Dataset records:
BEGIN

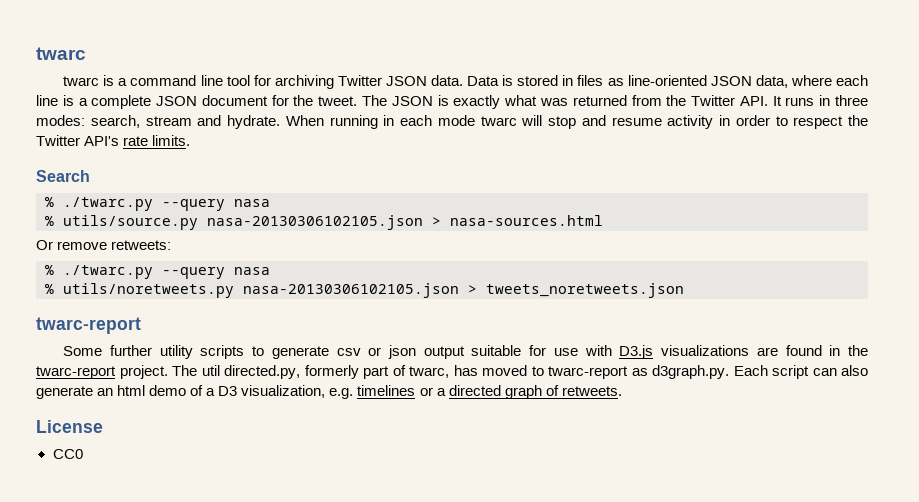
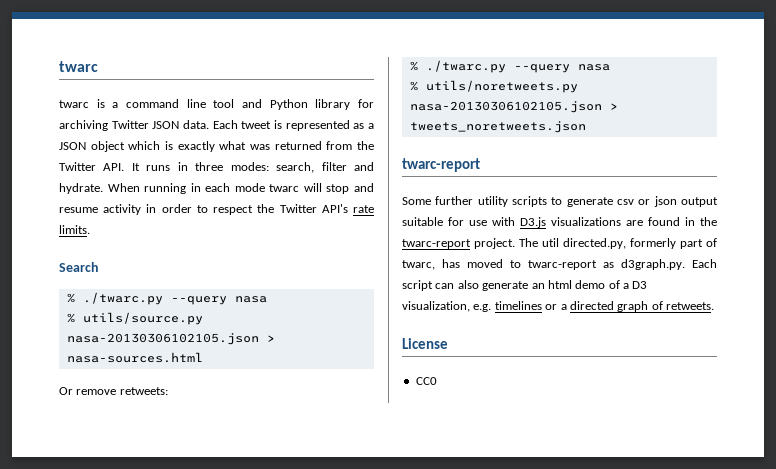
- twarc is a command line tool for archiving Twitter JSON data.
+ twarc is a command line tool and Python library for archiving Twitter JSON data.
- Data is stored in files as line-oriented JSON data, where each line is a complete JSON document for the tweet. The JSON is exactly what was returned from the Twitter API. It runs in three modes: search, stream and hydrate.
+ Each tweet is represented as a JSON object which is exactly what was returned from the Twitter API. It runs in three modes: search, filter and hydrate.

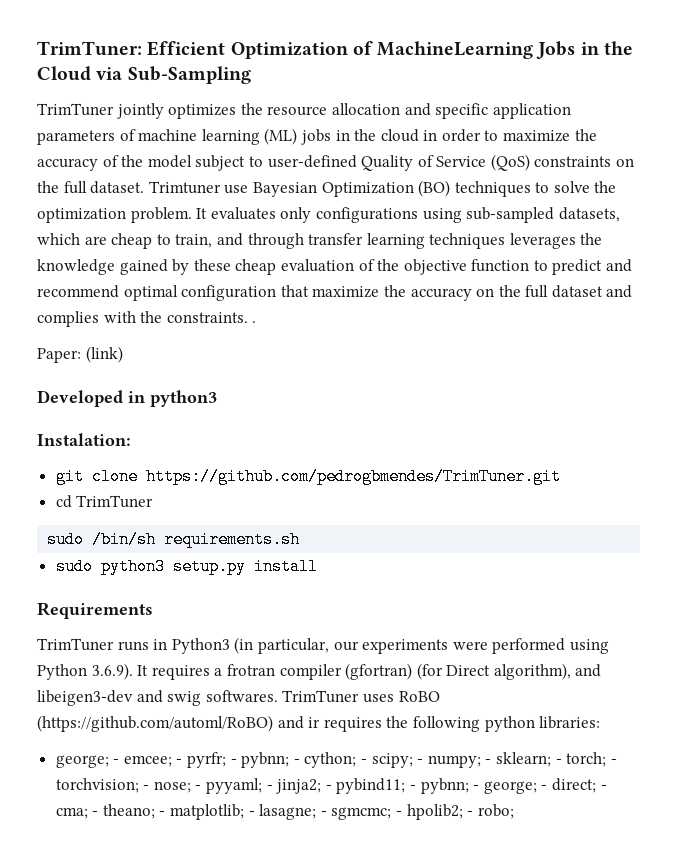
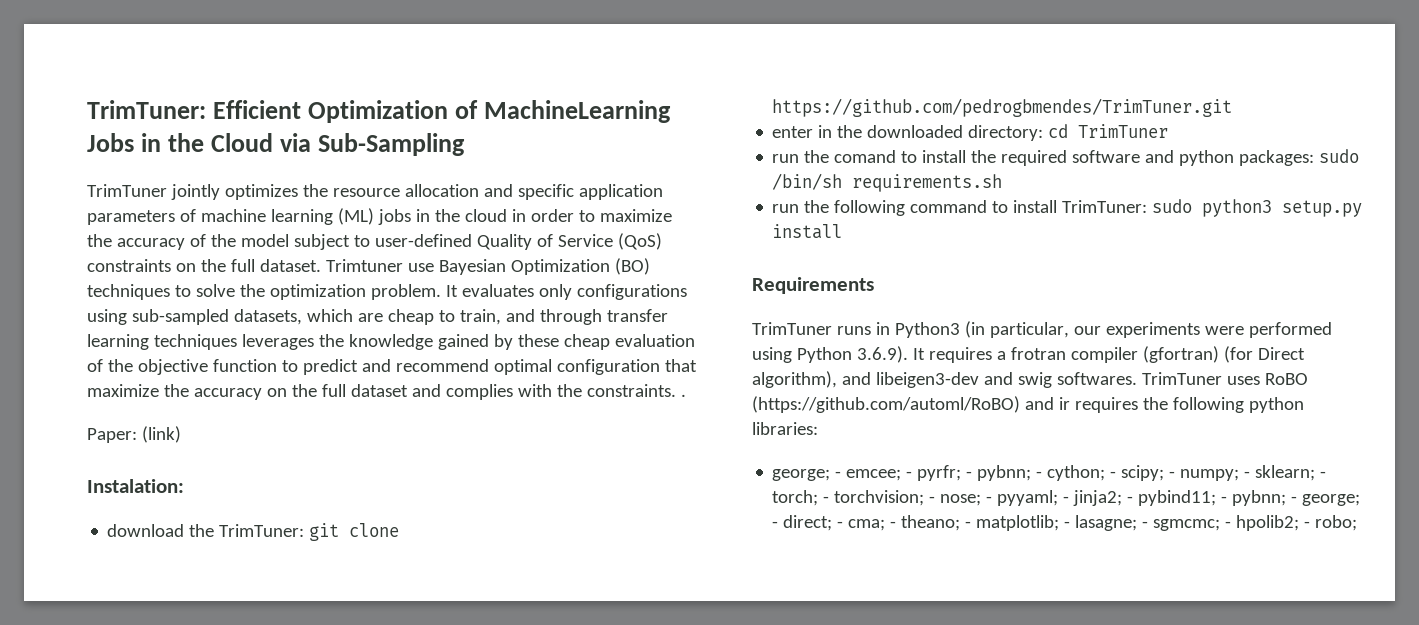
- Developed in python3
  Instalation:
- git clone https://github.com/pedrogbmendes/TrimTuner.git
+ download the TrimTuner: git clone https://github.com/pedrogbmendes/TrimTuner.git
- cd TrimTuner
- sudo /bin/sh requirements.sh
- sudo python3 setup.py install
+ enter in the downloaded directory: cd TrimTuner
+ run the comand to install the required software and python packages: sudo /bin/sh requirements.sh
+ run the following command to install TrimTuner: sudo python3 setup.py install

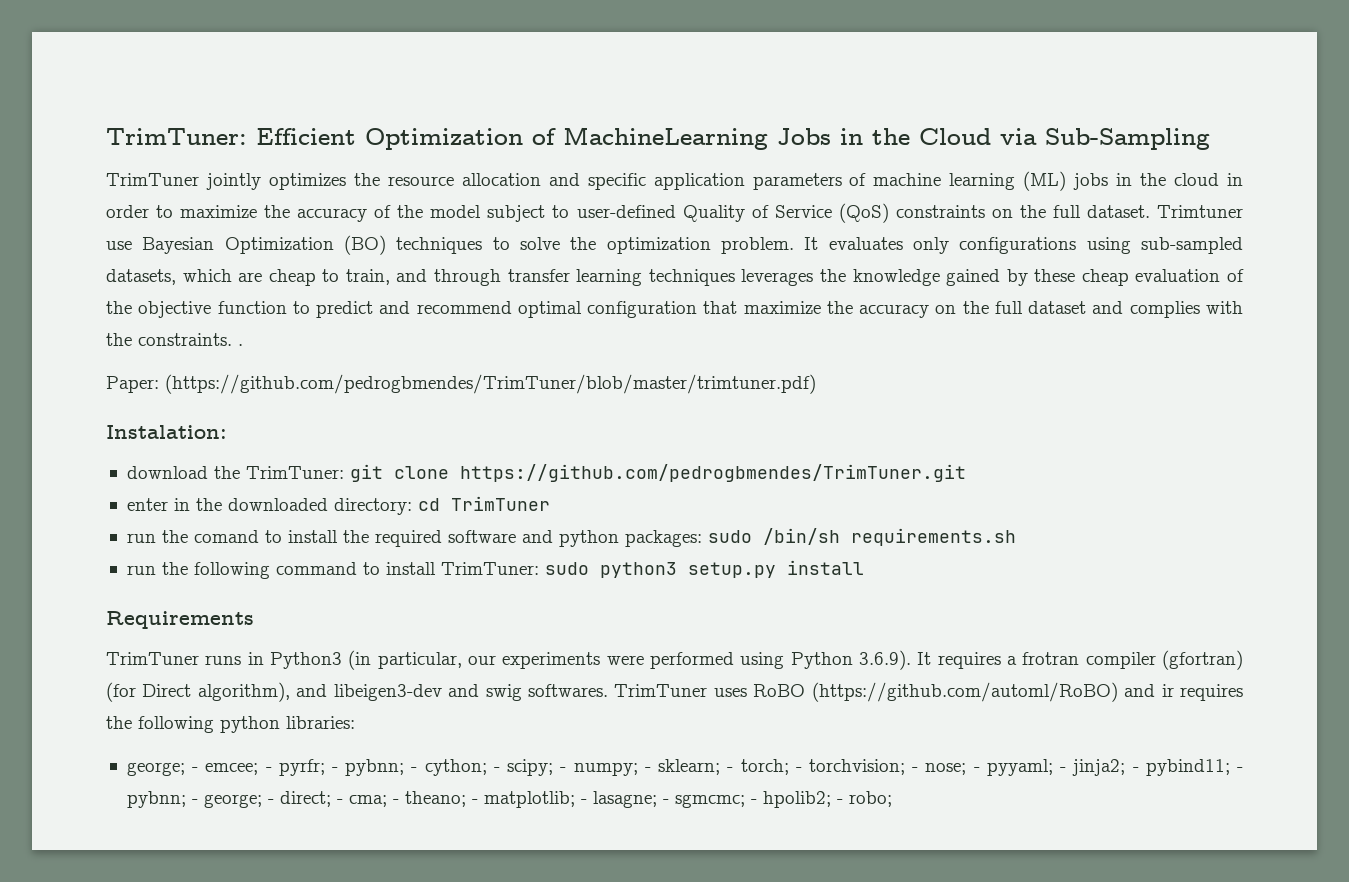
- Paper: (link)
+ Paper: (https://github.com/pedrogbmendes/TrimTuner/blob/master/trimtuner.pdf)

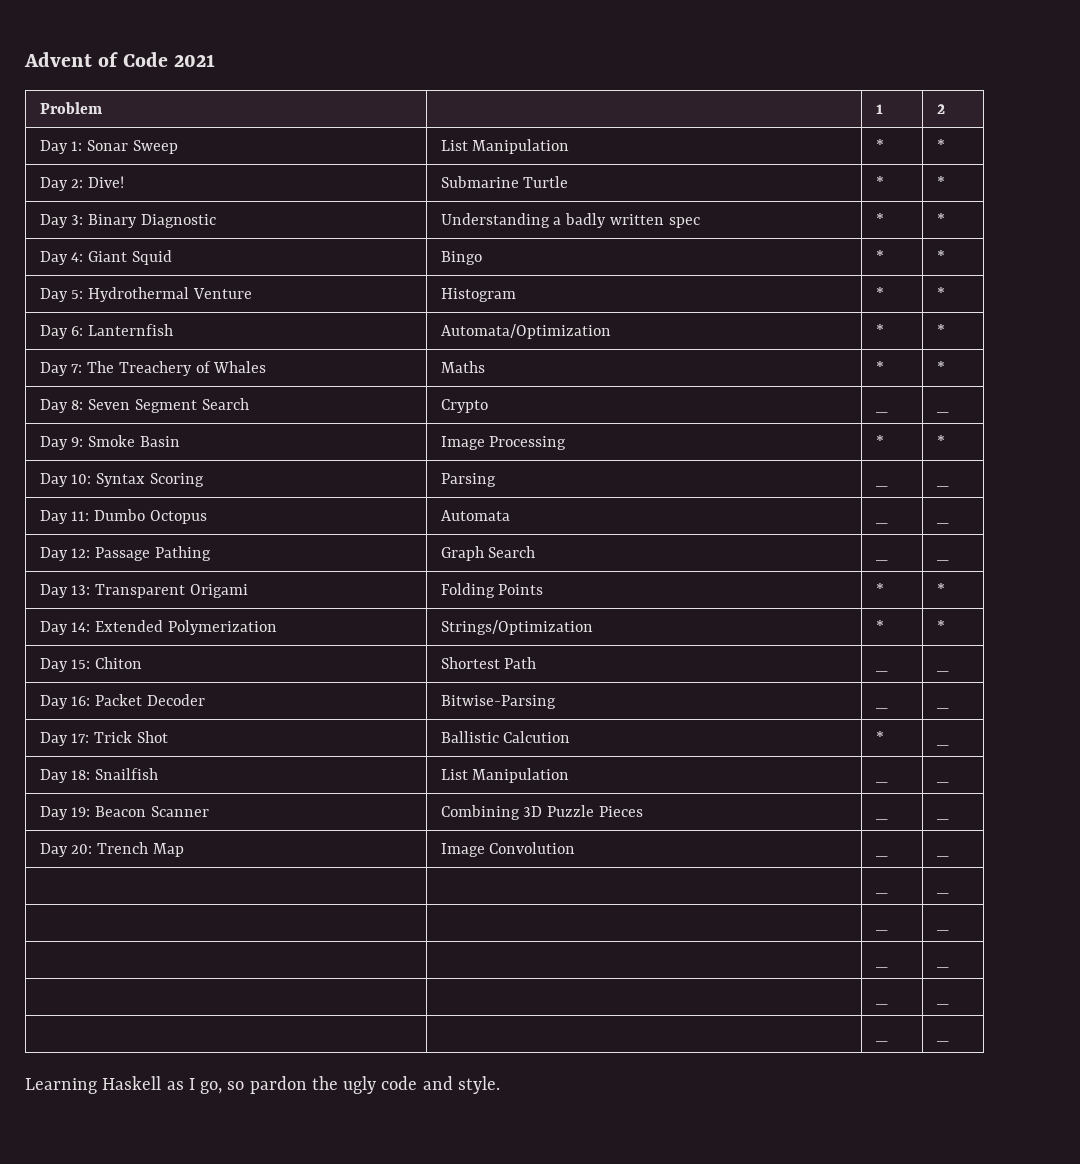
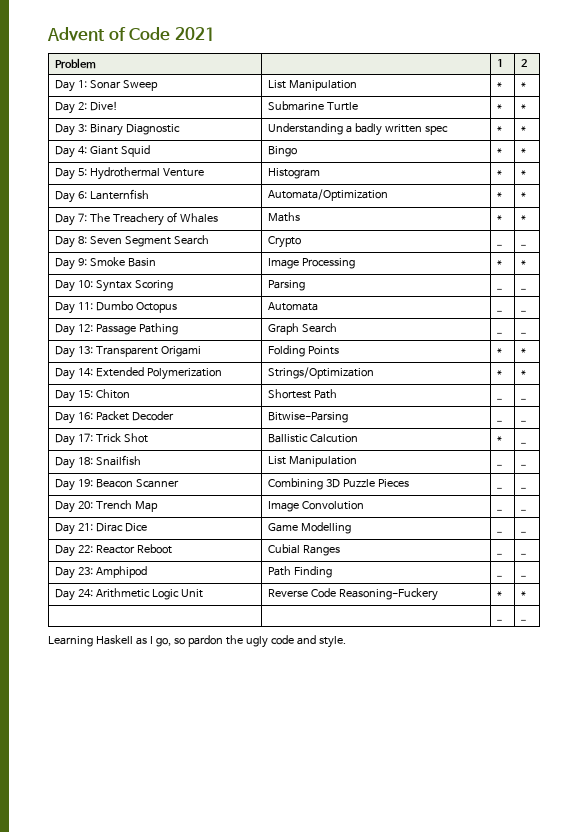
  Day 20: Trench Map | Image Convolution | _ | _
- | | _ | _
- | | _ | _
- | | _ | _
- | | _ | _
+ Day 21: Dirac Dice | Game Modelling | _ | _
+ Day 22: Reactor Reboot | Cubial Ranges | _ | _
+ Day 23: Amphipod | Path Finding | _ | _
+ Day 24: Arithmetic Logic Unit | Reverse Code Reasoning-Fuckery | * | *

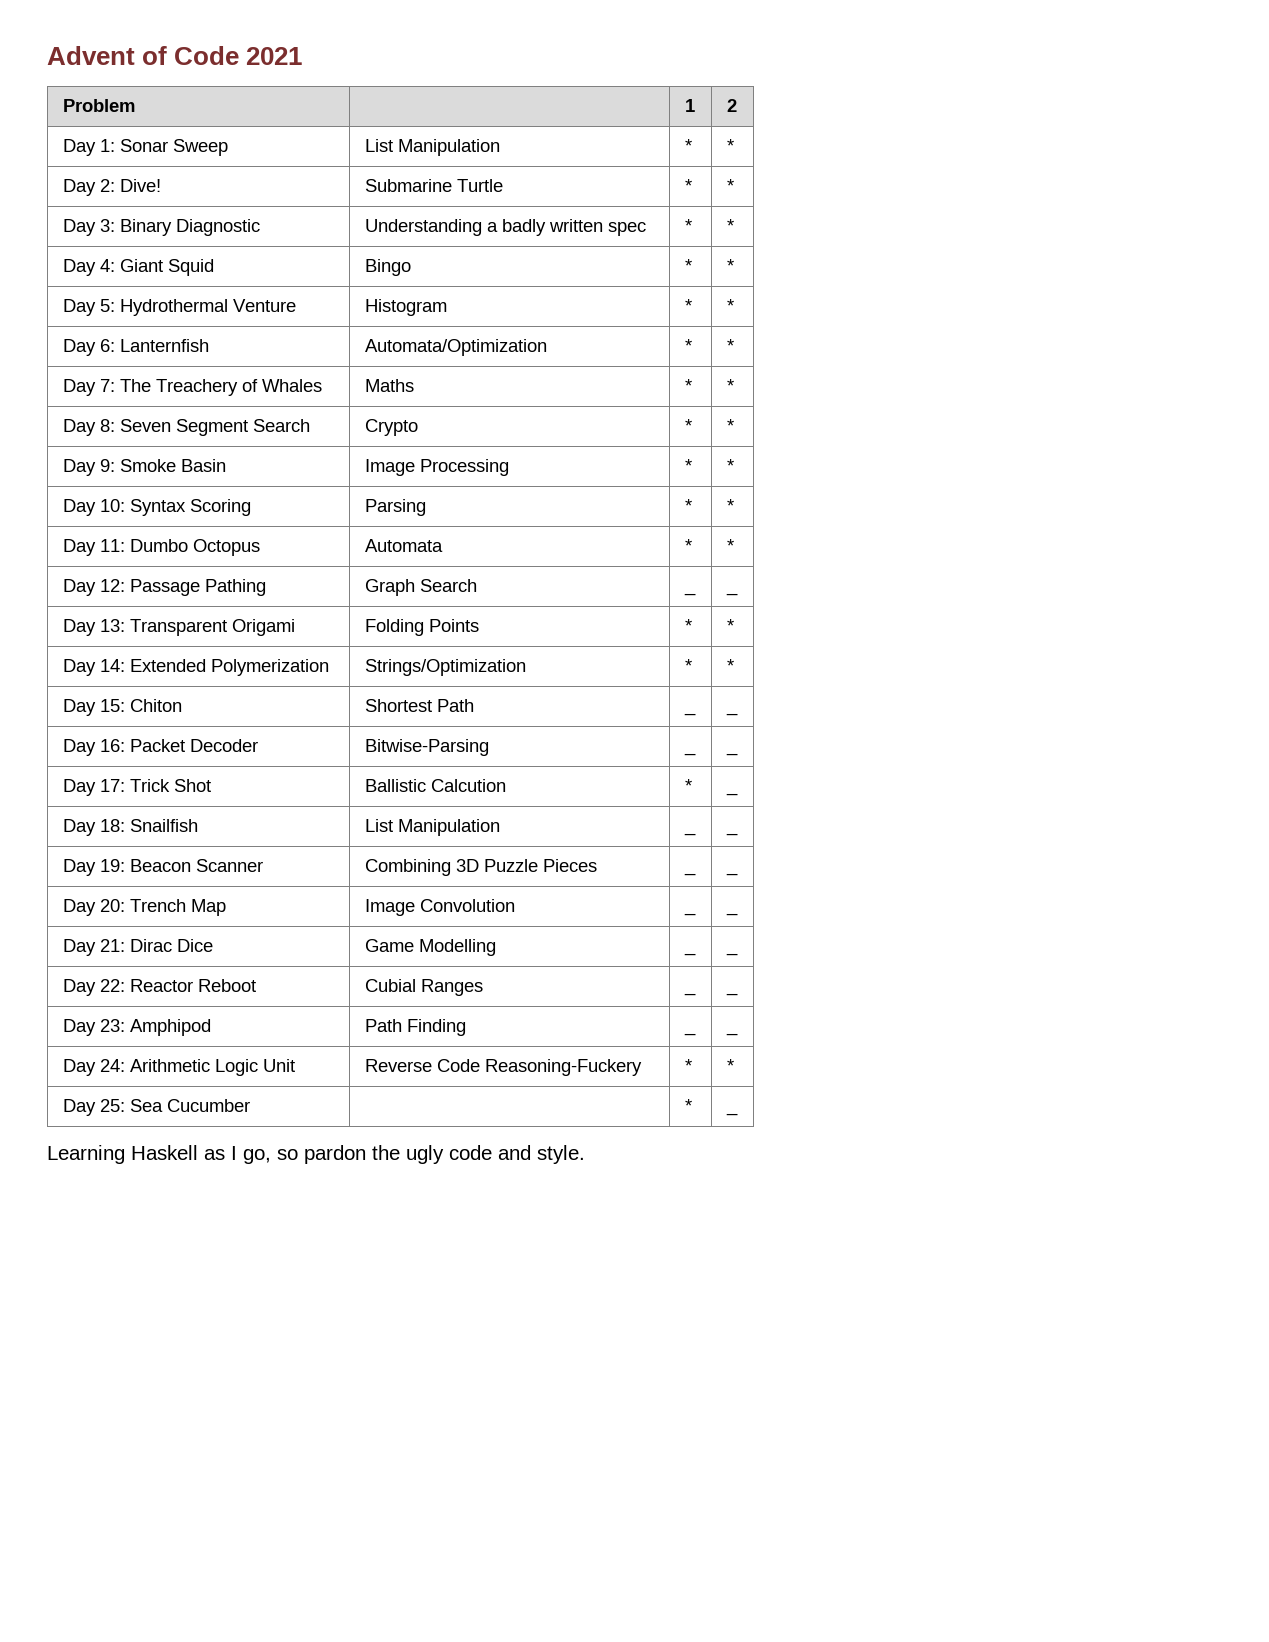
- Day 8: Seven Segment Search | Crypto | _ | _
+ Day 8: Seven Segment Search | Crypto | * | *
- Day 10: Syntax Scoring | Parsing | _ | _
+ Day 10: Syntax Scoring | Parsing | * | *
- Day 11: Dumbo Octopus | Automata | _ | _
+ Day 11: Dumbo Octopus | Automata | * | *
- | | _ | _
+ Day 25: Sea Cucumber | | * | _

END

**TASK TO CARRY OUT:**
Report each line in the data that holds the word "clone".

**ANSWER TO THIS EXERCISE:**
- git clone https://github.com/pedrogbmendes/TrimTuner.git
+ download the TrimTuner: git clone https://github.com/pedrogbmendes/TrimTuner.git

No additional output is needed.